Hi everyone.
For a while after my post I thought to myself. Why just not make this myself?
I am no beginner with Python programming language and, thankfully, these days there are some sophisticated and accessible machine learning frameworks around. Note that even if the following might sound scientific, it was just me fiddling around with some code I barely understand and everything I tried out was based on hunches and lot's of googling.
Spoiler for the ones who want me to get to the point if it: No, I haven't achieved a real credible upscaling so far, but current approaches are promising.
The main goal is not to just upscale the bit depth and sampling rate but also to restore the detail that lossy compression usually destroys. Turns out, it's pretty hard if you want good, hifi-like results.
So far, I tried a plain recurrent neural network (RNN), a convolutional neural network (CNN) and an generative adversarial network (GAN).
Parameters for all networks you're going to see:
Dataset: 19 Qobuz bought 192/24 songs of mixed genres, only used the left channel for the sake of simplicity. I might switch to stereo once I get good results on mono.
Training steps: 1000, usually more but for the sake of comparision I'll stop after 1000 for the following examples.
Sample batches per step: 16 (16*1000*2048 = 32768000 bytes processed)
Samples to analyze at once: 2048
Input data: 128 kbps mp3 converted from 192/24 source data with ffmpeg
Target data: lossless 24 bit 176khz flac
Training time: depending on network complexity between 5 and 15 minutes.
192 Khz wasn't possible since it's not an integer multiple. Neural networks hate that. There is probably a way to get to that number but I cound't find a way that didn't include very complicated number crunching. This is a problem because there will be inevitably rounding offset errors that could make training more difficult. A little offset of a few samples isn't bad and even may make the model more robust to different inputs but at some point it may just confuse the model if the offset gets too big.
The easiest one is a RNN, a network with one or more hidden layers where all nodes are connected to the layer of the prior and next layer. It's rather "stupid" since it's more for data extraction, simple classification and doesn't learn any patterns or features. As you might guess, results were unexciting and nothing a resampler couldn't have done better.
Results:
The network does basically nothing to change the basic pattern of the input data, it just tries to push the signal more closly to the flac input data. Therefore, it is not fit for this purpose.

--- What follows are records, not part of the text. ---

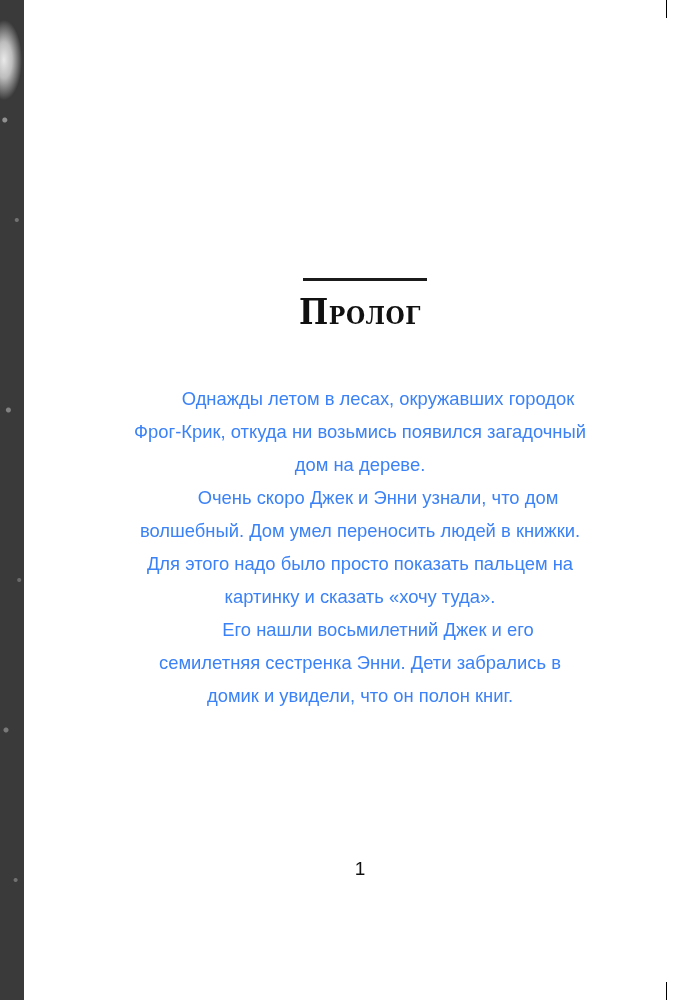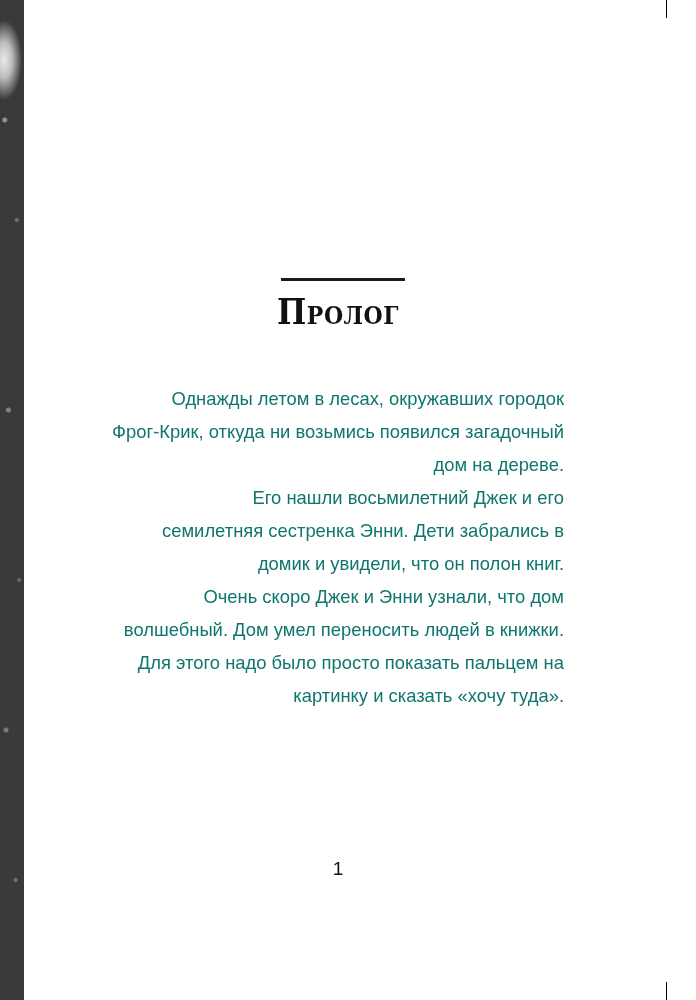--- a/index.html
+++ b/index.html
@@ -73,7 +73,7 @@
   
   .content {
     position: absolute;
-    left: 112px;
+    left: 134px;
     top: 0;
     width: 452px;
     height: 724px;

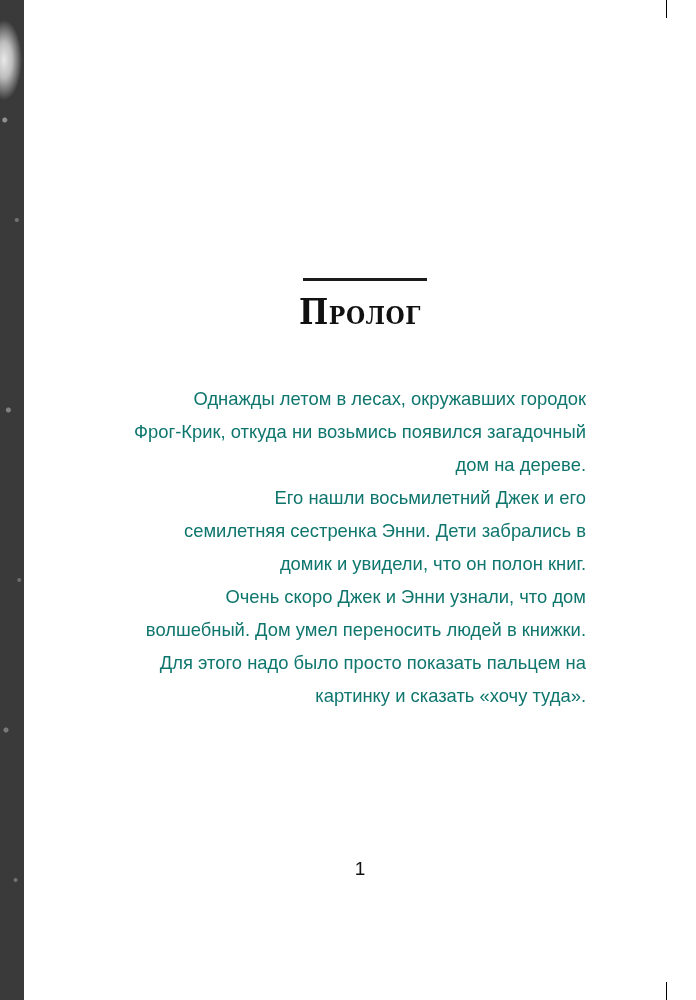--- a/index.html
+++ b/index.html
@@ -112,8 +112,8 @@
     font-family: "Liberation Sans", sans-serif;
     font-size: 18.4px;
     line-height: 33px;
-    color: #0f766e;
-    text-align: right;
+    color: #3b82f6;
+    text-align: center;
   }
   .body-text p {
     margin: 0;

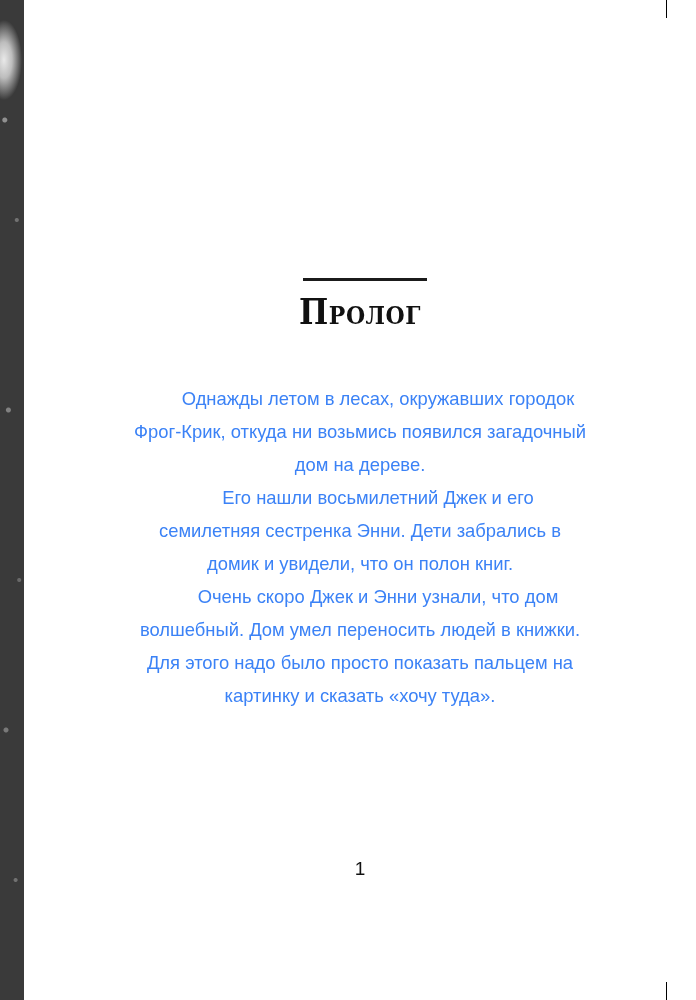--- a/index.html
+++ b/index.html
@@ -152,8 +152,8 @@
 
     <div class="body-text">
       <p>Однажды летом в лесах, окружавших городок Фрог-Крик, откуда ни возьмись появился загадочный дом на дереве.</p>
+      <p>Очень скоро Джек и Энни узнали, что дом волшебный. Дом умел переносить людей в книжки. Для этого надо было просто показать пальцем на картинку и сказать «хочу туда».</p>
       <p>Его нашли восьмилетний Джек и его семилетняя сестренка Энни. Дети забрались в домик и увидели, что он полон книг.</p>
-      <p>Очень скоро Джек и Энни узнали, что дом волшебный. Дом умел переносить людей в книжки. Для этого надо было просто показать пальцем на картинку и сказать «хочу туда».</p>
     </div>
 
     <div class="folio">1</div>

The next one and so far the most successfull was the convolutional neural network. Here we use hidden layers with some math magic that searches for patterns in the data and then feed those to another upscaling deconvolution layer that applies its own patters again to the already found patterns to create new stuff.
Results:
Now we're getting much more interesting output! Look how it smoothes the edges and tries to get back to the original curve. Still, it looks like it's just kinda smoothing the mp3 - maybe even better than what a resampler would produce - but not enough to call it a restoration since the details are still missing. Also note the phase shift. It only about 5 samples and looks bad since it's extremely zoomed in (we're looking at about 0.0004 seconds here), still it bothers me. This is why I am thinking of splitting the frequencies.
We made a network that made a reasonable reconstruction but without "dreaming up" the fine detail. For that the next neural network comes into play.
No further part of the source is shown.